ABOUT THIS EXERCISE:
The result should be every line in the data below that carries the string "docker".

Top of DATA SHOWN

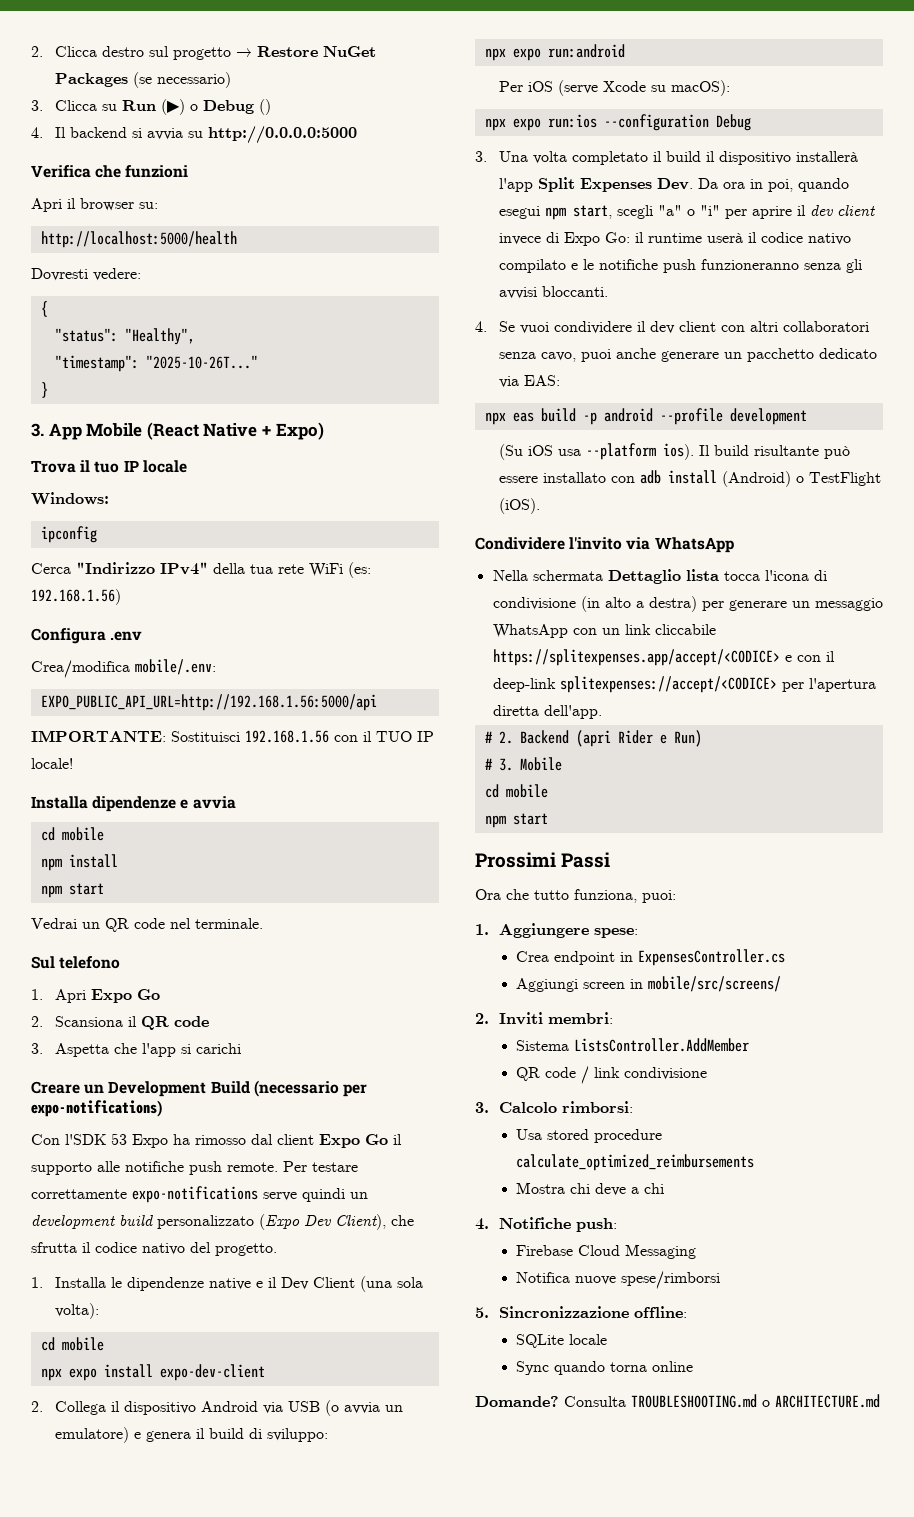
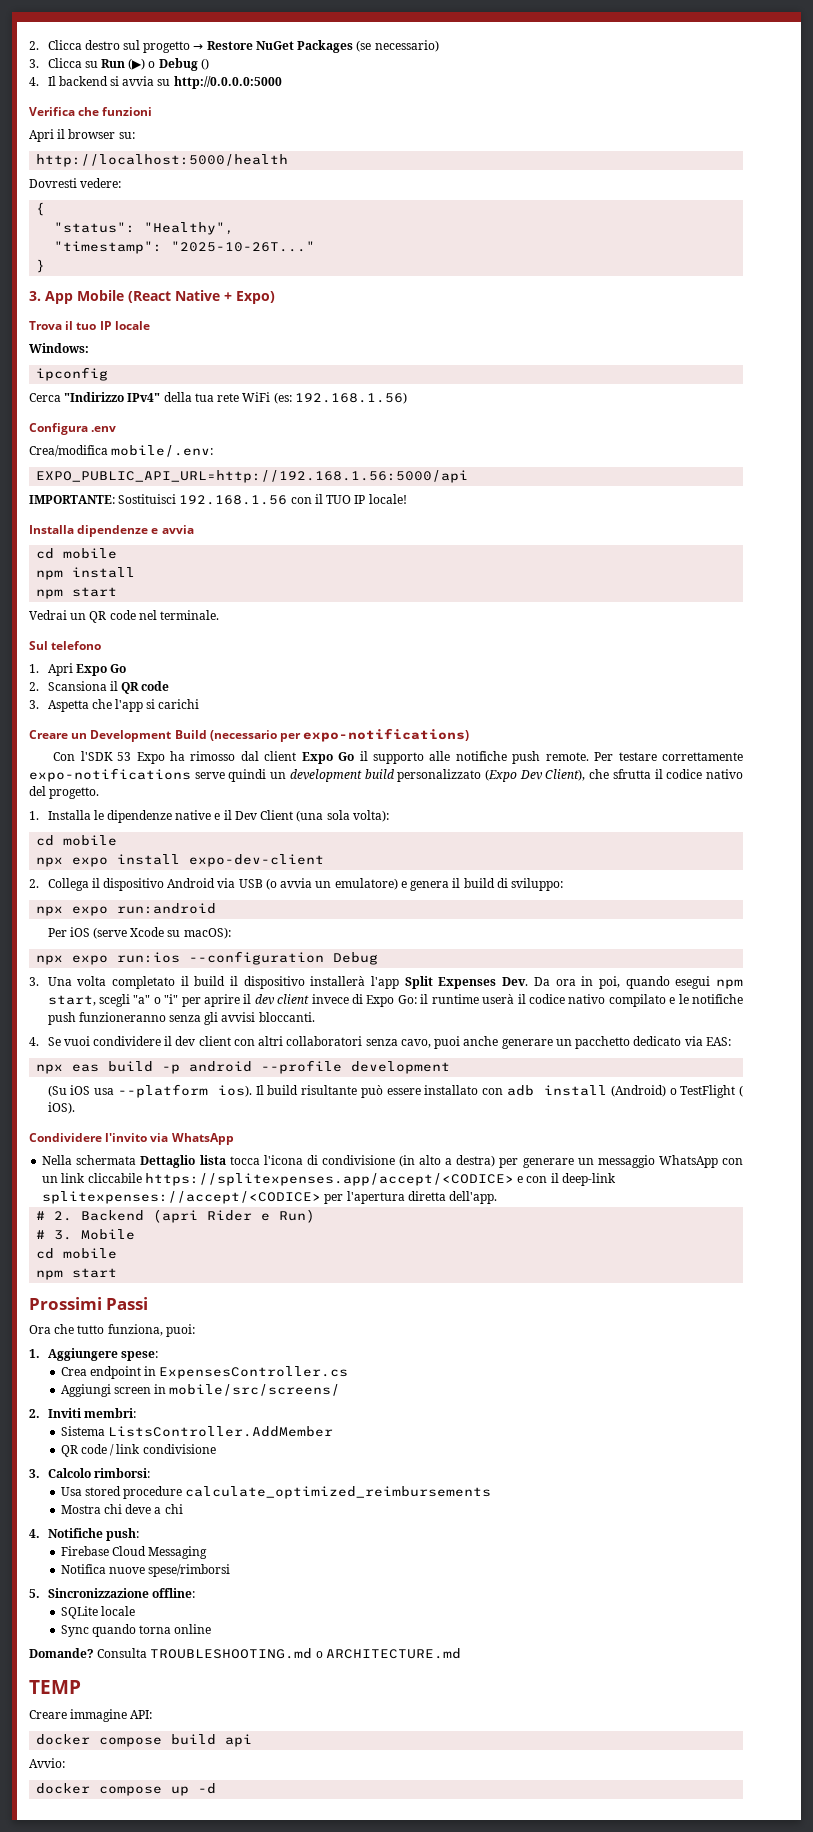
- Il build risultante può essere installato con adb install (Android) o TestFlight (iOS).
+ Il build risultante può essere installato con adb install (Android) o TestFlight ( iOS).
+ TEMP
+ Creare immagine API:
+ docker compose build api
+ Avvio:
+ docker compose up -d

Bottom of DATA SHOWN

YOUR RESPONSE:
+ docker compose build api
+ docker compose up -d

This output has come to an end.